(Data records)
***

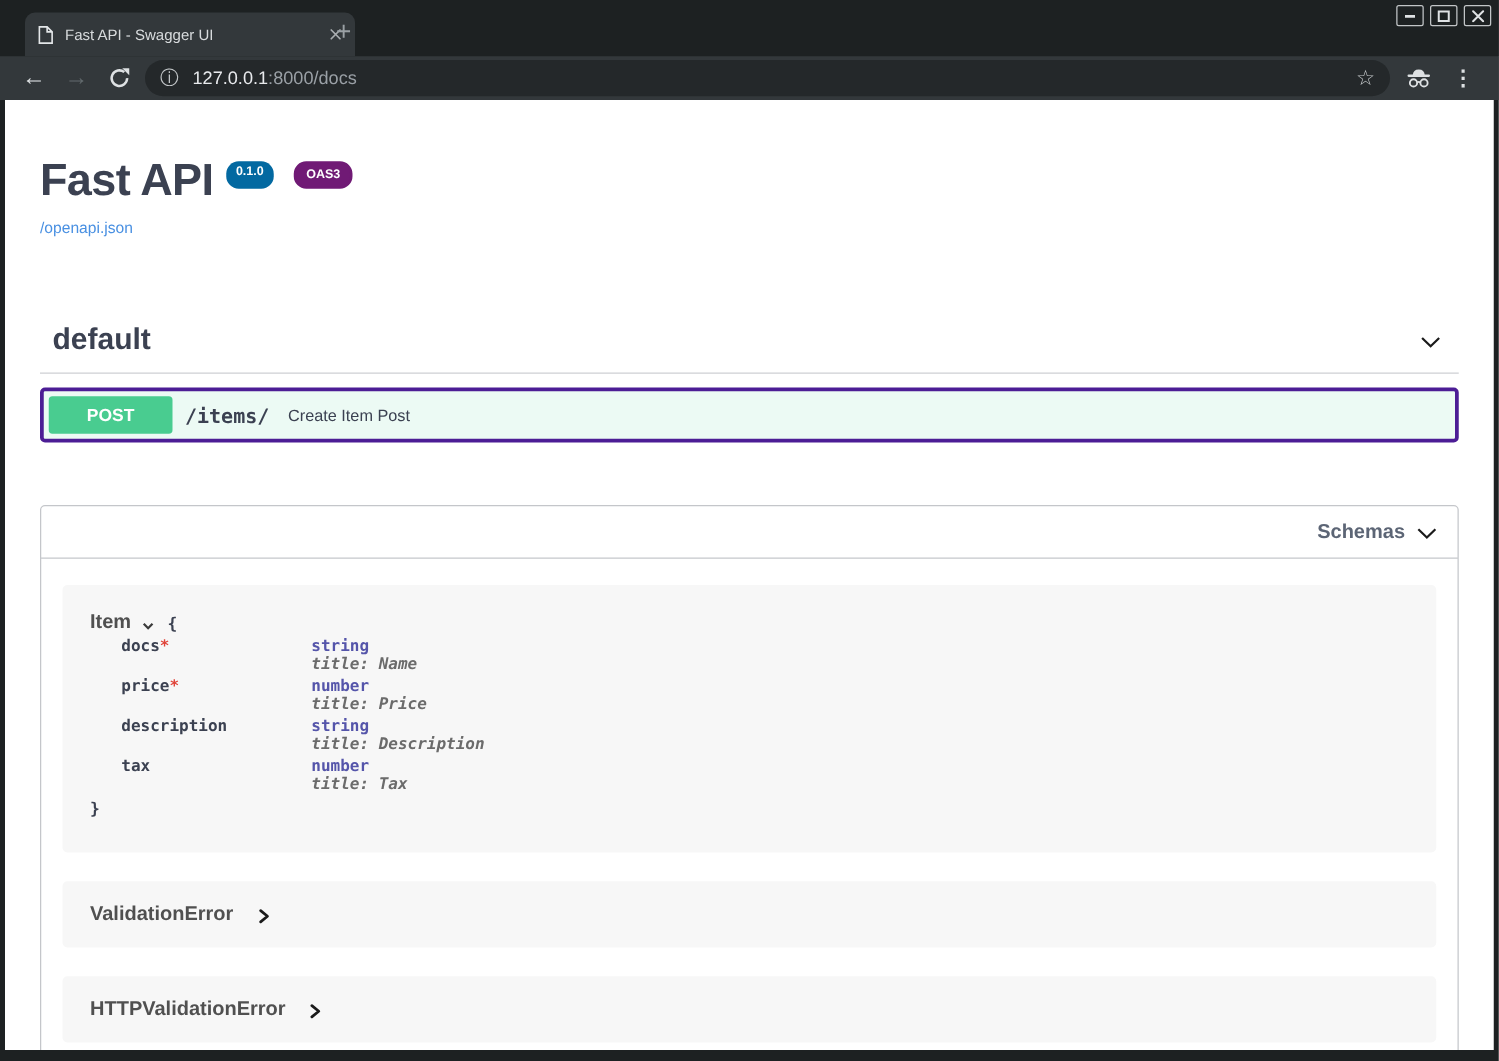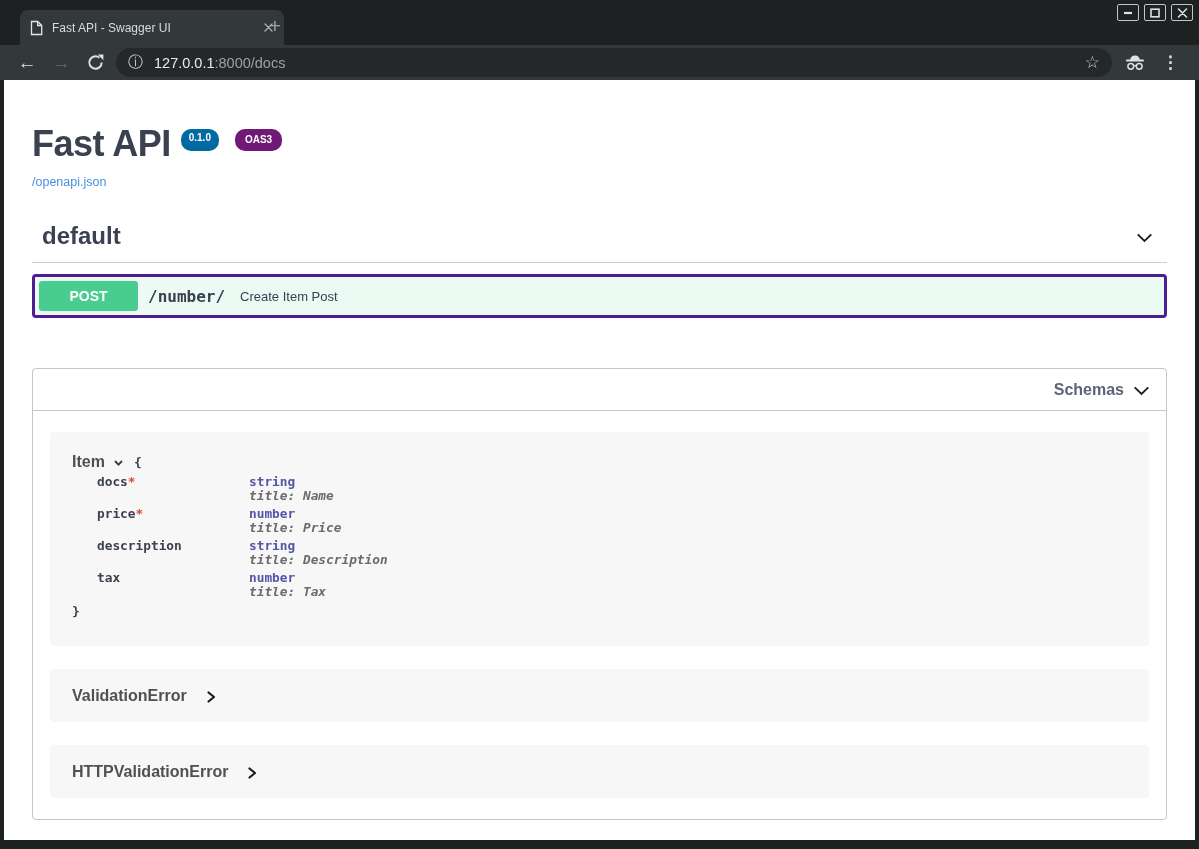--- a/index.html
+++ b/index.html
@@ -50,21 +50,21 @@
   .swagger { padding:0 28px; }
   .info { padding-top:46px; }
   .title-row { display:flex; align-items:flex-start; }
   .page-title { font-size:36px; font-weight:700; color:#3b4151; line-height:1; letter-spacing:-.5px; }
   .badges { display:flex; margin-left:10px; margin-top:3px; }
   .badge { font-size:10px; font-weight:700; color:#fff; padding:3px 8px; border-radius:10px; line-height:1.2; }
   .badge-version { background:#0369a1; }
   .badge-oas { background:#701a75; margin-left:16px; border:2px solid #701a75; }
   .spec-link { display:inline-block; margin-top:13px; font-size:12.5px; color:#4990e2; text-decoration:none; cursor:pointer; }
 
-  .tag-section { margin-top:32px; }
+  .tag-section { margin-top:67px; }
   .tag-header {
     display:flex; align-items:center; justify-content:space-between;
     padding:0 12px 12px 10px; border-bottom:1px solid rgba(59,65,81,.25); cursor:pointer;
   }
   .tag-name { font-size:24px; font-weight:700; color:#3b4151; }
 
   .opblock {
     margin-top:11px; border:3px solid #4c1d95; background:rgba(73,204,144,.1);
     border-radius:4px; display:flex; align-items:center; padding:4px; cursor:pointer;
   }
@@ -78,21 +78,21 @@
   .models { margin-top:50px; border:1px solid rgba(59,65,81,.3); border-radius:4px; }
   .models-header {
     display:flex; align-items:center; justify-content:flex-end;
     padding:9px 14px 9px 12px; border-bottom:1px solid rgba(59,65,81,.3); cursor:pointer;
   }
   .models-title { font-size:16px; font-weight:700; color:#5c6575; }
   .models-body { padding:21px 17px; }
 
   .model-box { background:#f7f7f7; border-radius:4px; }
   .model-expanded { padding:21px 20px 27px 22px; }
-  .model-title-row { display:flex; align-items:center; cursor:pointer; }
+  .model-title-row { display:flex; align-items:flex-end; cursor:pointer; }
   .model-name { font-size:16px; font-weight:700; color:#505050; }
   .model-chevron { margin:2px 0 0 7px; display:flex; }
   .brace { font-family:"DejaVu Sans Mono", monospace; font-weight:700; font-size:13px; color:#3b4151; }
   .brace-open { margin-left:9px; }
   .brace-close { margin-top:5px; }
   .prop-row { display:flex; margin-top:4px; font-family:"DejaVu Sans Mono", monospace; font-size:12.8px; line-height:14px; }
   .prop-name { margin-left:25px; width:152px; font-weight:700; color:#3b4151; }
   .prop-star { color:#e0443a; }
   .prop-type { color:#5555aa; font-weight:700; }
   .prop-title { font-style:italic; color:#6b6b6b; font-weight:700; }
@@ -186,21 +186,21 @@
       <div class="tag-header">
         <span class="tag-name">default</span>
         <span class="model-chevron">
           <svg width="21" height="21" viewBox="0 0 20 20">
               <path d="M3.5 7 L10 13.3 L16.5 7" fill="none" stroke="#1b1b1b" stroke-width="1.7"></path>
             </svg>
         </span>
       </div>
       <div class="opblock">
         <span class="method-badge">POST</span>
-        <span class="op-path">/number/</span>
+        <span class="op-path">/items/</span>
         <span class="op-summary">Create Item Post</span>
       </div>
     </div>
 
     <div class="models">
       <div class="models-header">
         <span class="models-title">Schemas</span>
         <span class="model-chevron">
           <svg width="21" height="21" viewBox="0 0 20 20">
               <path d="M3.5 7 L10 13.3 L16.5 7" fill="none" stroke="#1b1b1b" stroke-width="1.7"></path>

***

### WHAT IS NEEDED
Lines with the string "left": say how many appear in the entries above, giving the number alone.

### ANSWER BELOW
4